■ **Directions**
Type out the records again, exactly as they are.

+-------+

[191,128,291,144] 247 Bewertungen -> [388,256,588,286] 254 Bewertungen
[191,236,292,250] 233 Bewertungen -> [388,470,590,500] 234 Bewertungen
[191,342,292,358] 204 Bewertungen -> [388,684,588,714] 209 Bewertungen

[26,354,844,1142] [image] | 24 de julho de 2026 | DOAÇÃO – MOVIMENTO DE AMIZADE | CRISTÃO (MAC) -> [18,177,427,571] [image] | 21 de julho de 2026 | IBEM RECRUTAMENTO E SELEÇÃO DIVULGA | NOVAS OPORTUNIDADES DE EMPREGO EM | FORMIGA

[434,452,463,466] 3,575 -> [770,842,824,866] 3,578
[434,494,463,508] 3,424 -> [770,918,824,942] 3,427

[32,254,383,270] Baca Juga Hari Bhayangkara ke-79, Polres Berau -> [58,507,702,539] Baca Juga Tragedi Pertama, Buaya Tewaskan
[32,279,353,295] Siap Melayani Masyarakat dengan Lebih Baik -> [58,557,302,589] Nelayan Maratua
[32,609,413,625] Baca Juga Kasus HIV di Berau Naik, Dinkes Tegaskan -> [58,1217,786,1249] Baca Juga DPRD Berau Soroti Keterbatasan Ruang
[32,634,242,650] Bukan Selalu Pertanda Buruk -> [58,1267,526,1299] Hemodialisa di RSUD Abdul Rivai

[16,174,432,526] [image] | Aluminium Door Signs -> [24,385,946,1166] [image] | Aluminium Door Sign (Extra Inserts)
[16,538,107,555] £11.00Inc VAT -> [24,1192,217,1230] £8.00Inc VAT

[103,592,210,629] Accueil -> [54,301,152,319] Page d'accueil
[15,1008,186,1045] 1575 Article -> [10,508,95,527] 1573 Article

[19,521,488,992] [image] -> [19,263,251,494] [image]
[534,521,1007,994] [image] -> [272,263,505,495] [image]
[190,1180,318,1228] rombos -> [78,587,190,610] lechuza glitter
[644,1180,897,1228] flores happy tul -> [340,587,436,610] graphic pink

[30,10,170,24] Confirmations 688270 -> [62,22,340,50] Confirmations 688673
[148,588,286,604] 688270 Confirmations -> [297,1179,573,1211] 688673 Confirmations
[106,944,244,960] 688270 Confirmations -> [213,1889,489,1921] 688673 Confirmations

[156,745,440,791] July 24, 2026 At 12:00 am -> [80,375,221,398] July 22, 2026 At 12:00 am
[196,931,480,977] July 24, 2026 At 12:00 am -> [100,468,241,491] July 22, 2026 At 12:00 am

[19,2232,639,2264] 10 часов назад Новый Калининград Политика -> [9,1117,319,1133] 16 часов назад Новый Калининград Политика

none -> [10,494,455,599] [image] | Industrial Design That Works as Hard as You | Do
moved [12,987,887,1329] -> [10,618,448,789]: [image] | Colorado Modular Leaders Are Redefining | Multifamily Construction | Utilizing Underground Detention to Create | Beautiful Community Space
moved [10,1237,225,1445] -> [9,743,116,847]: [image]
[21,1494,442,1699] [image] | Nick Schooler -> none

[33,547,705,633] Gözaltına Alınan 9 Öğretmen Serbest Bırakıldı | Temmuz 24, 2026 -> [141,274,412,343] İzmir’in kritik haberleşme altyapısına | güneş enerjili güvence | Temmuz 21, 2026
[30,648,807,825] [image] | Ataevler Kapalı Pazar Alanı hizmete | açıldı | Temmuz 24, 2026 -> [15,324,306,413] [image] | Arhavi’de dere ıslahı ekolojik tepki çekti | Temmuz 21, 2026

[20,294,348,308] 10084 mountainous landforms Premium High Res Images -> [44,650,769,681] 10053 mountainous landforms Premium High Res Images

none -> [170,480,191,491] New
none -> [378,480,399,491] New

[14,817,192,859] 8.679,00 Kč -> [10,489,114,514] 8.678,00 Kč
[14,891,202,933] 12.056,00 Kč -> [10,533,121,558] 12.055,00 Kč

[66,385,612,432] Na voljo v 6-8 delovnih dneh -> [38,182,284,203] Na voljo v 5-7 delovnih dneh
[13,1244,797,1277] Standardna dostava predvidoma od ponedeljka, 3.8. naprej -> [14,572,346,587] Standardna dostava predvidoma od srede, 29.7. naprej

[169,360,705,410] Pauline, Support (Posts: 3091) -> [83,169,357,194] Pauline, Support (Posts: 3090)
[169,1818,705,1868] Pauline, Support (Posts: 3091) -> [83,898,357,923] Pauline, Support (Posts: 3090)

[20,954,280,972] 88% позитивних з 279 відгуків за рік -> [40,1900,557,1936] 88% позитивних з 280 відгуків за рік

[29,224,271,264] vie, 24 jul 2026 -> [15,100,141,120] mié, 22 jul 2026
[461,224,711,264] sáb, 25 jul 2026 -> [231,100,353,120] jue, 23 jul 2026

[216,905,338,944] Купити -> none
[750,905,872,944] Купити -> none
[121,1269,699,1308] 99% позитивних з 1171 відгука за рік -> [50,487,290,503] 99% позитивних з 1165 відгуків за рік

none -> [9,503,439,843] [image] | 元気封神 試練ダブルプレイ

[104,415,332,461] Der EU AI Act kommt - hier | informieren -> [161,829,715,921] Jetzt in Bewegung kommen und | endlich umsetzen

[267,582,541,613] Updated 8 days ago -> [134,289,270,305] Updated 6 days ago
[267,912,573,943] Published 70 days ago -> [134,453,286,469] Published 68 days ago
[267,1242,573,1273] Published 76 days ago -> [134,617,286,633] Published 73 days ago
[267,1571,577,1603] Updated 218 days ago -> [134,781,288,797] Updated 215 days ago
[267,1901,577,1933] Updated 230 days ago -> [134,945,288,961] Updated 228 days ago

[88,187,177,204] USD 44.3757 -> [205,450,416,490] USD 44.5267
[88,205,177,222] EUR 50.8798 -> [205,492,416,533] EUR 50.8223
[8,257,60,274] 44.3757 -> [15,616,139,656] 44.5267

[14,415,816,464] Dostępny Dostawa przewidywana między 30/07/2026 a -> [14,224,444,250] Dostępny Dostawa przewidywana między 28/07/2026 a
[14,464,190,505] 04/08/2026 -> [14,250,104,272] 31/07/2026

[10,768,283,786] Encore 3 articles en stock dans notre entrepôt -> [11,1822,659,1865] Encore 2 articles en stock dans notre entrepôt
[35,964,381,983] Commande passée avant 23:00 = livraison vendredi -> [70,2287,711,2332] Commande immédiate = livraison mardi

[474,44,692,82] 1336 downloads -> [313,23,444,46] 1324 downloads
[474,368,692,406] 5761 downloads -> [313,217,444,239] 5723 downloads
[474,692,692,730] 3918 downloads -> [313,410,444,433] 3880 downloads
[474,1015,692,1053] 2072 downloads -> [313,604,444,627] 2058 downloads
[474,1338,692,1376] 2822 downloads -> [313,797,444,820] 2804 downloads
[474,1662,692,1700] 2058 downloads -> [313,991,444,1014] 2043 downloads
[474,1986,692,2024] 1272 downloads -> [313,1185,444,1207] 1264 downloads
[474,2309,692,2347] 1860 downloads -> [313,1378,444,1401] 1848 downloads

+-------+

■ **Written reply**
[191,128,291,144] 247 Bewertungen -> [388,256,588,286] 254 Bewertungen
[191,236,292,250] 233 Bewertungen -> [388,470,590,500] 234 Bewertungen
[191,342,292,358] 204 Bewertungen -> [388,684,588,714] 209 Bewertungen

[26,354,844,1142] [image] | 24 de julho de 2026 | DOAÇÃO – MOVIMENTO DE AMIZADE | CRISTÃO (MAC) -> [18,177,427,571] [image] | 21 de julho de 2026 | IBEM RECRUTAMENTO E SELEÇÃO DIVULGA | NOVAS OPORTUNIDADES DE EMPREGO EM | FORMIGA

[434,452,463,466] 3,575 -> [770,842,824,866] 3,578
[434,494,463,508] 3,424 -> [770,918,824,942] 3,427

[32,254,383,270] Baca Juga Hari Bhayangkara ke-79, Polres Berau -> [58,507,702,539] Baca Juga Tragedi Pertama, Buaya Tewaskan
[32,279,353,295] Siap Melayani Masyarakat dengan Lebih Baik -> [58,557,302,589] Nelayan Maratua
[32,609,413,625] Baca Juga Kasus HIV di Berau Naik, Dinkes Tegaskan -> [58,1217,786,1249] Baca Juga DPRD Berau Soroti Keterbatasan Ruang
[32,634,242,650] Bukan Selalu Pertanda Buruk -> [58,1267,526,1299] Hemodialisa di RSUD Abdul Rivai

[16,174,432,526] [image] | Aluminium Door Signs -> [24,385,946,1166] [image] | Aluminium Door Sign (Extra Inserts)
[16,538,107,555] £11.00Inc VAT -> [24,1192,217,1230] £8.00Inc VAT

[103,592,210,629] Accueil -> [54,301,152,319] Page d'accueil
[15,1008,186,1045] 1575 Article -> [10,508,95,527] 1573 Article

[19,521,488,992] [image] -> [19,263,251,494] [image]
[534,521,1007,994] [image] -> [272,263,505,495] [image]
[190,1180,318,1228] rombos -> [78,587,190,610] lechuza glitter
[644,1180,897,1228] flores happy tul -> [340,587,436,610] graphic pink

[30,10,170,24] Confirmations 688270 -> [62,22,340,50] Confirmations 688673
[148,588,286,604] 688270 Confirmations -> [297,1179,573,1211] 688673 Confirmations
[106,944,244,960] 688270 Confirmations -> [213,1889,489,1921] 688673 Confirmations

[156,745,440,791] July 24, 2026 At 12:00 am -> [80,375,221,398] July 22, 2026 At 12:00 am
[196,931,480,977] July 24, 2026 At 12:00 am -> [100,468,241,491] July 22, 2026 At 12:00 am

[19,2232,639,2264] 10 часов назад Новый Калининград Политика -> [9,1117,319,1133] 16 часов назад Новый Калининград Политика

none -> [10,494,455,599] [image] | Industrial Design That Works as Hard as You | Do
moved [12,987,887,1329] -> [10,618,448,789]: [image] | Colorado Modular Leaders Are Redefining | Multifamily Construction | Utilizing Underground Detention to Create | Beautiful Community Space
moved [10,1237,225,1445] -> [9,743,116,847]: [image]
[21,1494,442,1699] [image] | Nick Schooler -> none

[33,547,705,633] Gözaltına Alınan 9 Öğretmen Serbest Bırakıldı | Temmuz 24, 2026 -> [141,274,412,343] İzmir’in kritik haberleşme altyapısına | güneş enerjili güvence | Temmuz 21, 2026
[30,648,807,825] [image] | Ataevler Kapalı Pazar Alanı hizmete | açıldı | Temmuz 24, 2026 -> [15,324,306,413] [image] | Arhavi’de dere ıslahı ekolojik tepki çekti | Temmuz 21, 2026

[20,294,348,308] 10084 mountainous landforms Premium High Res Images -> [44,650,769,681] 10053 mountainous landforms Premium High Res Images

none -> [170,480,191,491] New
none -> [378,480,399,491] New

[14,817,192,859] 8.679,00 Kč -> [10,489,114,514] 8.678,00 Kč
[14,891,202,933] 12.056,00 Kč -> [10,533,121,558] 12.055,00 Kč

[66,385,612,432] Na voljo v 6-8 delovnih dneh -> [38,182,284,203] Na voljo v 5-7 delovnih dneh
[13,1244,797,1277] Standardna dostava predvidoma od ponedeljka, 3.8. naprej -> [14,572,346,587] Standardna dostava predvidoma od srede, 29.7. naprej

[169,360,705,410] Pauline, Support (Posts: 3091) -> [83,169,357,194] Pauline, Support (Posts: 3090)
[169,1818,705,1868] Pauline, Support (Posts: 3091) -> [83,898,357,923] Pauline, Support (Posts: 3090)

[20,954,280,972] 88% позитивних з 279 відгуків за рік -> [40,1900,557,1936] 88% позитивних з 280 відгуків за рік

[29,224,271,264] vie, 24 jul 2026 -> [15,100,141,120] mié, 22 jul 2026
[461,224,711,264] sáb, 25 jul 2026 -> [231,100,353,120] jue, 23 jul 2026

[216,905,338,944] Купити -> none
[750,905,872,944] Купити -> none
[121,1269,699,1308] 99% позитивних з 1171 відгука за рік -> [50,487,290,503] 99% позитивних з 1165 відгуків за рік

none -> [9,503,439,843] [image] | 元気封神 試練ダブルプレイ

[104,415,332,461] Der EU AI Act kommt - hier | informieren -> [161,829,715,921] Jetzt in Bewegung kommen und | endlich umsetzen

[267,582,541,613] Updated 8 days ago -> [134,289,270,305] Updated 6 days ago
[267,912,573,943] Published 70 days ago -> [134,453,286,469] Published 68 days ago
[267,1242,573,1273] Published 76 days ago -> [134,617,286,633] Published 73 days ago
[267,1571,577,1603] Updated 218 days ago -> [134,781,288,797] Updated 215 days ago
[267,1901,577,1933] Updated 230 days ago -> [134,945,288,961] Updated 228 days ago

[88,187,177,204] USD 44.3757 -> [205,450,416,490] USD 44.5267
[88,205,177,222] EUR 50.8798 -> [205,492,416,533] EUR 50.8223
[8,257,60,274] 44.3757 -> [15,616,139,656] 44.5267

[14,415,816,464] Dostępny Dostawa przewidywana między 30/07/2026 a -> [14,224,444,250] Dostępny Dostawa przewidywana między 28/07/2026 a
[14,464,190,505] 04/08/2026 -> [14,250,104,272] 31/07/2026

[10,768,283,786] Encore 3 articles en stock dans notre entrepôt -> [11,1822,659,1865] Encore 2 articles en stock dans notre entrepôt
[35,964,381,983] Commande passée avant 23:00 = livraison vendredi -> [70,2287,711,2332] Commande immédiate = livraison mardi

[474,44,692,82] 1336 downloads -> [313,23,444,46] 1324 downloads
[474,368,692,406] 5761 downloads -> [313,217,444,239] 5723 downloads
[474,692,692,730] 3918 downloads -> [313,410,444,433] 3880 downloads
[474,1015,692,1053] 2072 downloads -> [313,604,444,627] 2058 downloads
[474,1338,692,1376] 2822 downloads -> [313,797,444,820] 2804 downloads
[474,1662,692,1700] 2058 downloads -> [313,991,444,1014] 2043 downloads
[474,1986,692,2024] 1272 downloads -> [313,1185,444,1207] 1264 downloads
[474,2309,692,2347] 1860 downloads -> [313,1378,444,1401] 1848 downloads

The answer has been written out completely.